I think it's quite funny what names companys have come up with: chestnut, mushroom, cream, parisian brown, burnt orange, cashew, pewter, noisette..... (BTW those last ones are from JL:icon_smile_big

manuduenas


----------



## Orsini (Apr 24, 2007)

red96 said:


> Hi everyone,
> 
> I'm looking at a pair of Lambourne corduroy trousers on STP and they are available in a color called "Mushroom". Now there's a picture, but I must admit I'm having trouble really identifying what the color is. They appear light brown to me, but there is yet another color that is identified as light brown. Here's the link:
> 
> ...


 Looks like a fashion variation of "taupe"... OK in your spring/summer palette as a substitute for khaki or tan.


----------



## Andy (Aug 25, 2002)

Here is a website that shows colors by various ways including name!!

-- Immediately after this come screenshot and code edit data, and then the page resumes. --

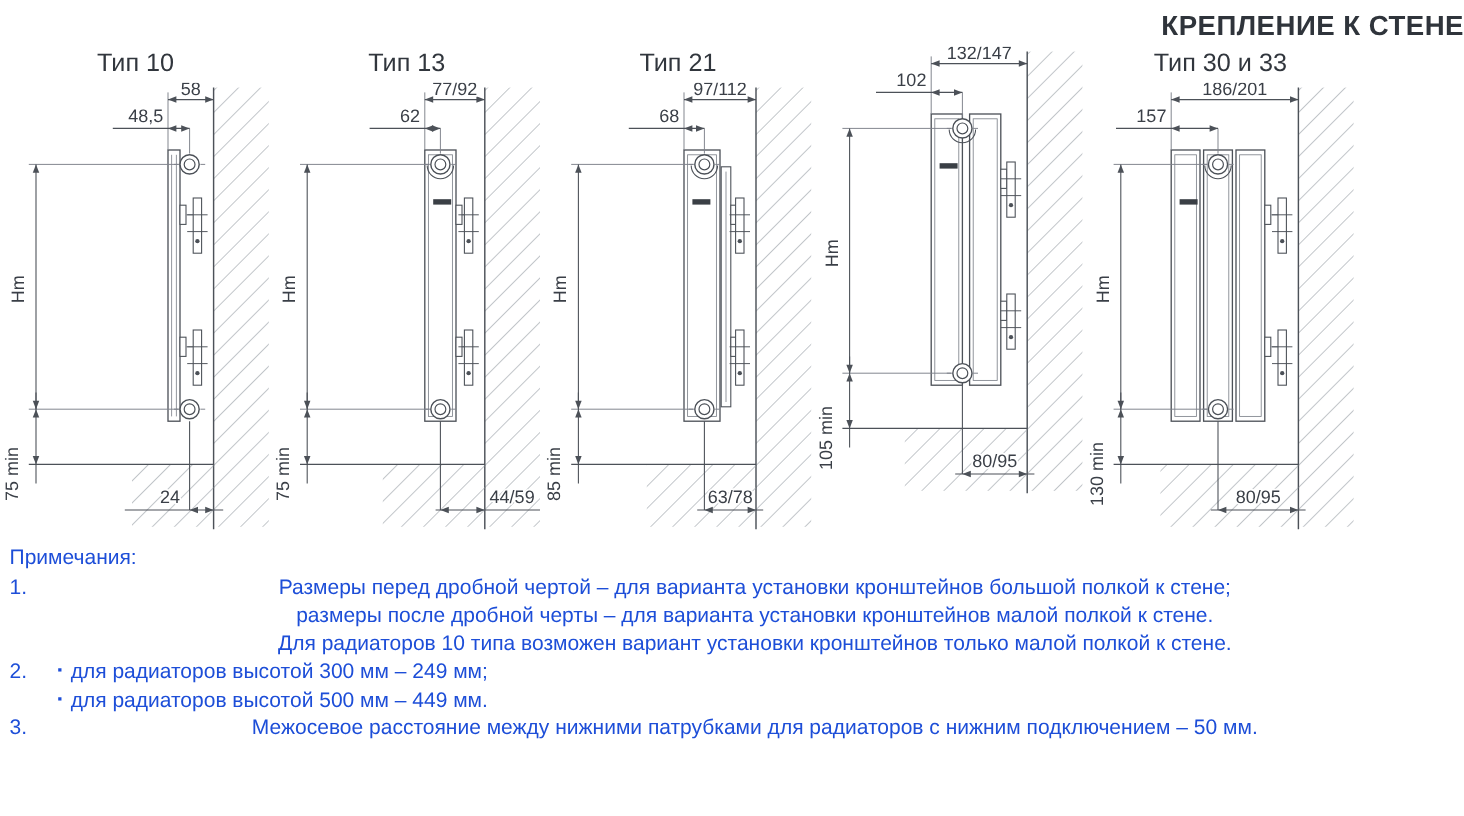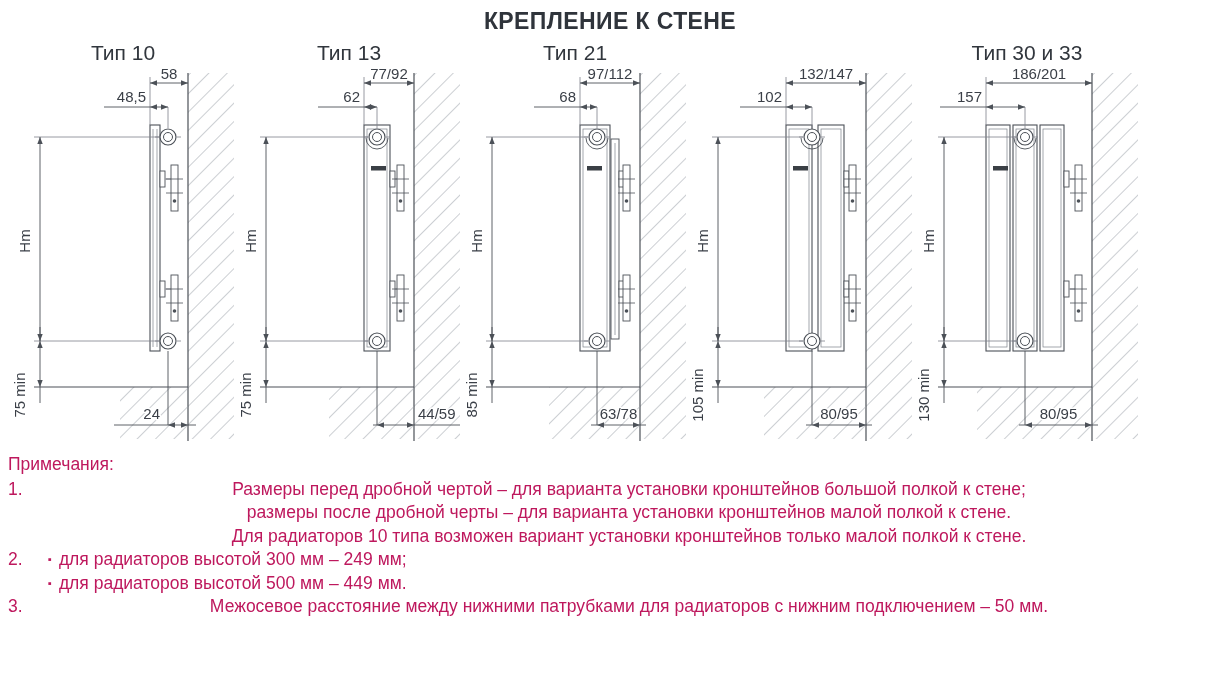"КРЕПЛЕНИЕ К СТЕНЕ" .page-title { text-align: center -> right }
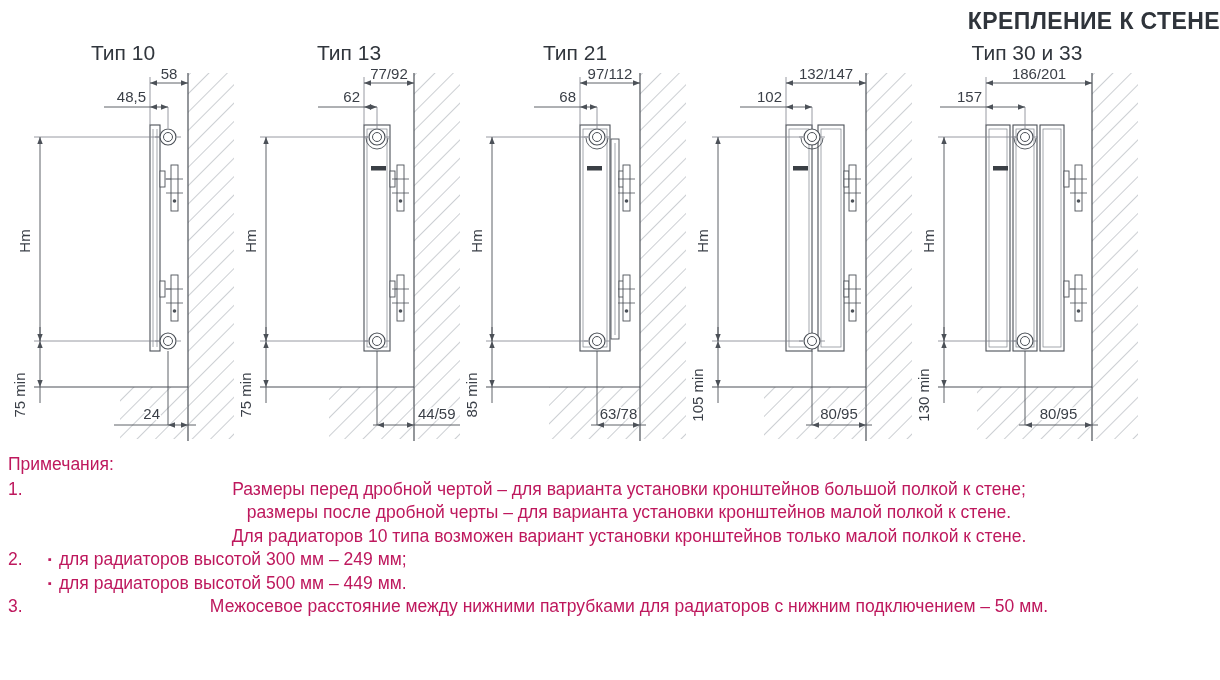"Тип 10" .diagrams-row { align-items: flex-end -> none; margin-left: 10px -> none }
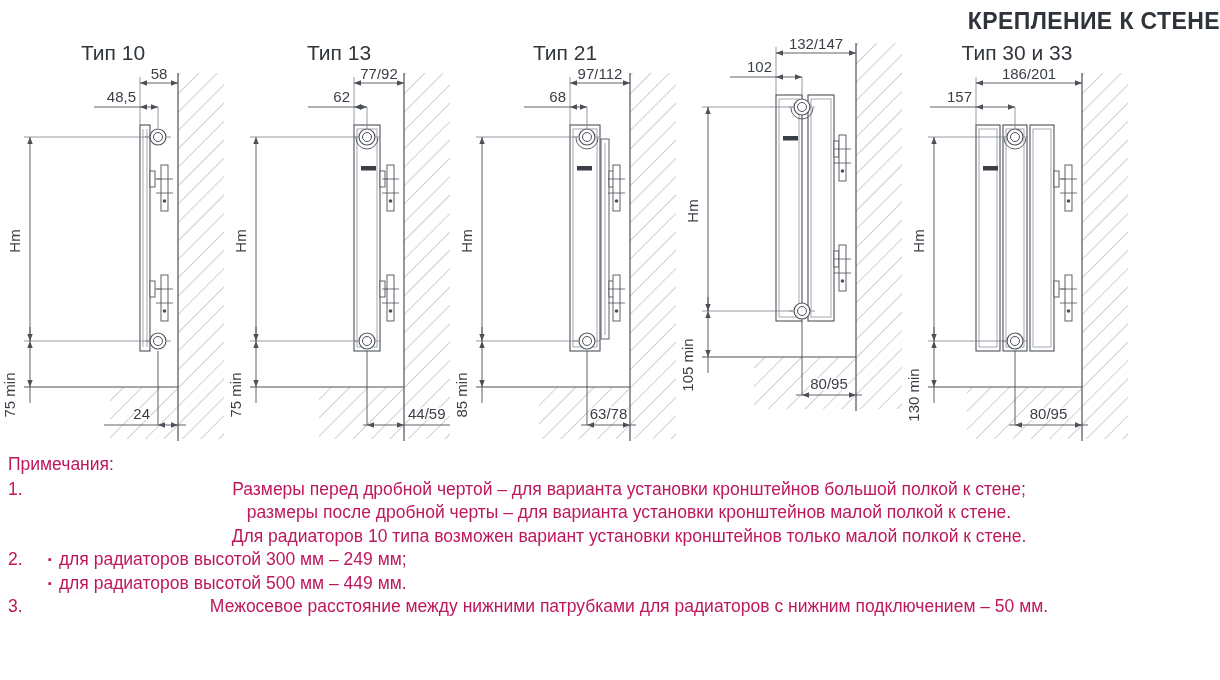"Примечания:" .notes { color: #be185d -> #1d4ed8 }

https://chir.ag/phernalia/name-that-color/


----------



## Andy (Aug 25, 2002)

Andy said:


> Here is a website that shows colors by various ways including name!!
> 
> https://chir.ag/phernalia/name-that-color/


And, of course, I just checked the site *after* I did this post and NO Mushroom!!


----------



## PedanticTurkey (Jan 26, 2008)

Mushroom--don't let the pictures fool you. In my experience, it's going to be _olive_, not brown. A really, really ugly color, especially for leather (in my opinion).


----------



## a tailor (May 16, 2005)

i dont think its mushroom, its portobello. he he he!


----------



## Spence (Feb 28, 2006)

Mushroom is whatever they interpret it as...but a medium light gray with a brownish hue is pretty close. You could say that mushroom is to brown what taupe is to green.

-spence


----------



## RTW (Jan 7, 2006)

I would describe the Lambourne mushroom color as a light brown with a reddish tint. It is darker than their tan color but lighter than their olive color. When I purchased the olive pair it had a color code of 11. Now the light brown color has a code of 11. I have tan, olive, and mushroom Lambournes.The mushroom color is not bad but I prefer the other two colors. Please note that the color designation can differ between STP and Lambourne.

*STP Lambourne*
Tan (01), Light Drab
Olive (11), Drab Fawn
Mushroom (12), Mushroom


----------



## DocHolliday (Apr 11, 2005)

I have a pair of suede shoes in "mushroom" and they're a lighter shade of brown.

With names like that, there's no consistency.


----------



## alphadelta (Oct 2, 2007)

Lots of colors, actually. Well, if you're doing the right mushrooms.

AD


----------



## Pulledpork (Jun 3, 2008)

:icon_smile_big:


----------



## Bracemaker (May 11, 2005)

BCC 181 (according to my British Colour Council book of 1951) or Pantone 435U.
Grey would cover it.


----------